Mes chers frères et sœurs !

En ce premier dimanche de Carême où la liturgie de la Parole, et plus particulièrement l’Evangile nous parle des tentations, je voudrais vous faire une confidence en vous parlant de certaines de mes propres tentations. Oui, dans ma vie quotidienne, je me bats sans cesse contre certaines tentations. Attention, je ne vais pas vus déballer toutes mes tentations ! La litanie serait très longue, comme ces amis qui me disent que pour les confesser, je dois prendre toute une journée, tellement ils ont péché et ça fait tellement longtemps qu’ils ne se sont pas confessés ! Pour faire court, je vous parlerai seulement d’une seule de ces tentations contre lesquelles je dois me battre très régulièrement. Si vous êtes honnêtes, vous savez que vous avez tous une grande tentation que vous devez trainer comme un boulet dans votre vie quotidienne :« Que celui qui n’a jamais péché lui jette la première pierre » avait dit Jésus aux bourreaux de la femme adultère ! Et vous, que celui qui n’a jamais eu ou n’a pas de tentation soit le premier à me jeter la première pierre…!

Certains parmi vous s’attendent déjà à la bombe de l’année ! Quel va être le scoop de Carême ! Qu’est-ce que le père Joseph va nous sortir !!! Quel scandale qui risque de nous éclabousser et blesser une Eglise déjà défigurée par les péchés de ses enfants, de ses ministres ?  En effet, cette tentation dont je souffre va vous éclabousser vous aussi ! La grande tentation, dont je souffre régulièrement, prêtre de mon état, c’est celle vouloir choisir dans la Parole de Dieu seulement ce qui me convient. C’est tellement gros que j’en ai fait l’amère expérience ce weekend quand j’ai commencé à préparer l’homélie de ce dimanche.

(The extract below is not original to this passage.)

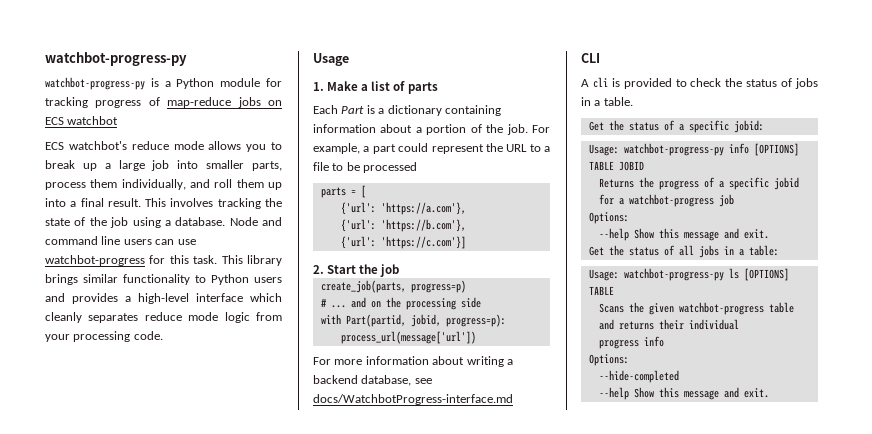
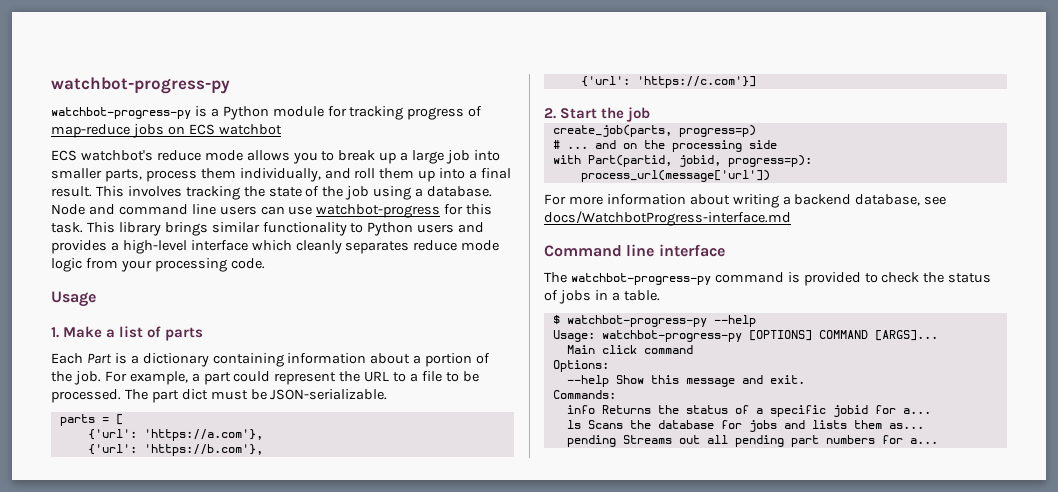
[363,162,418,173] processed -> [51,389,388,403] processed. The part dict must be JSON-serializable.
[581,53,600,63] [581,77,608,88] CLI // A cli -> [544,244,725,257] [544,272,784,285] Command line interface // The watchbot-progress-py command
[588,120,764,133] [588,143,799,156] [588,161,644,171] [598,177,799,190] [598,194,734,207] Get the status of a specific jobid: // Usage: watchbot-progress-py info [OPTIONS] TABLE JOBID // Returns the progress of a specific jobid for a watchbot-progress job -> [552,315,756,327] [552,330,938,342] [566,345,693,354] $ watchbot-progress-py --help // Usage: watchbot-progress-py [OPTIONS] COMMAND [ARGS]... // Main click command
[588,245,779,258] [588,268,789,281] [588,286,614,295] [598,302,794,315] [598,319,739,330] [598,336,664,349] [588,354,629,366] [598,370,679,383] [598,387,769,400] Get the status of all jobs in a table: // Usage: watchbot-progress-py ls [OPTIONS] TABLE // Scans the given watchbot-progress table and returns their individual // progress info // Options: // --hide-completed // --help Show this message and exit. -> [552,390,616,399] [566,405,931,417] [566,420,924,432] [566,435,938,447] Commands: // info Returns the status of a specific jobid for a... // ls Scans the database for jobs and lists them as... // pending Streams out all pending part numbers for a...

En effet, en prenant mon Missel de dimanche, pour la préparation, je savais déjà, par expérience de quelques années de ministère, que chaque année, le premier dimanche du Carême nous donne de contempler les tentations de Jésus au désert. Mais quand j’ai ouvert la Parole de Dieu, j’ai remarqué que certains détails importants que je connaissais par cœur et auxquels je tiens beaucoup ne se trouvaient pas dans l’évangile de Marc qui nous accompagne pendant cette année B, cet évangile tellement bref qu’il ne donne pas beaucoup de détails. Et pourtant, j’aime les détails dans la Parole de Dieu, et ne pas retrouver ces détails auxquels je tiens m’a un peu déstabilisé…. Le Seigneur me rappelle là qu’il faut que je lâche prise pour le laisser parler Lui, car dans la Bible, c’est Dieu qui nous parle, comme il veut, comme cela lui convient, pour notre bien, même si nous sommes parfois tentés de faire le tri dans la Bible pour ne retenir que ce qui nous convient et va dans notre sens.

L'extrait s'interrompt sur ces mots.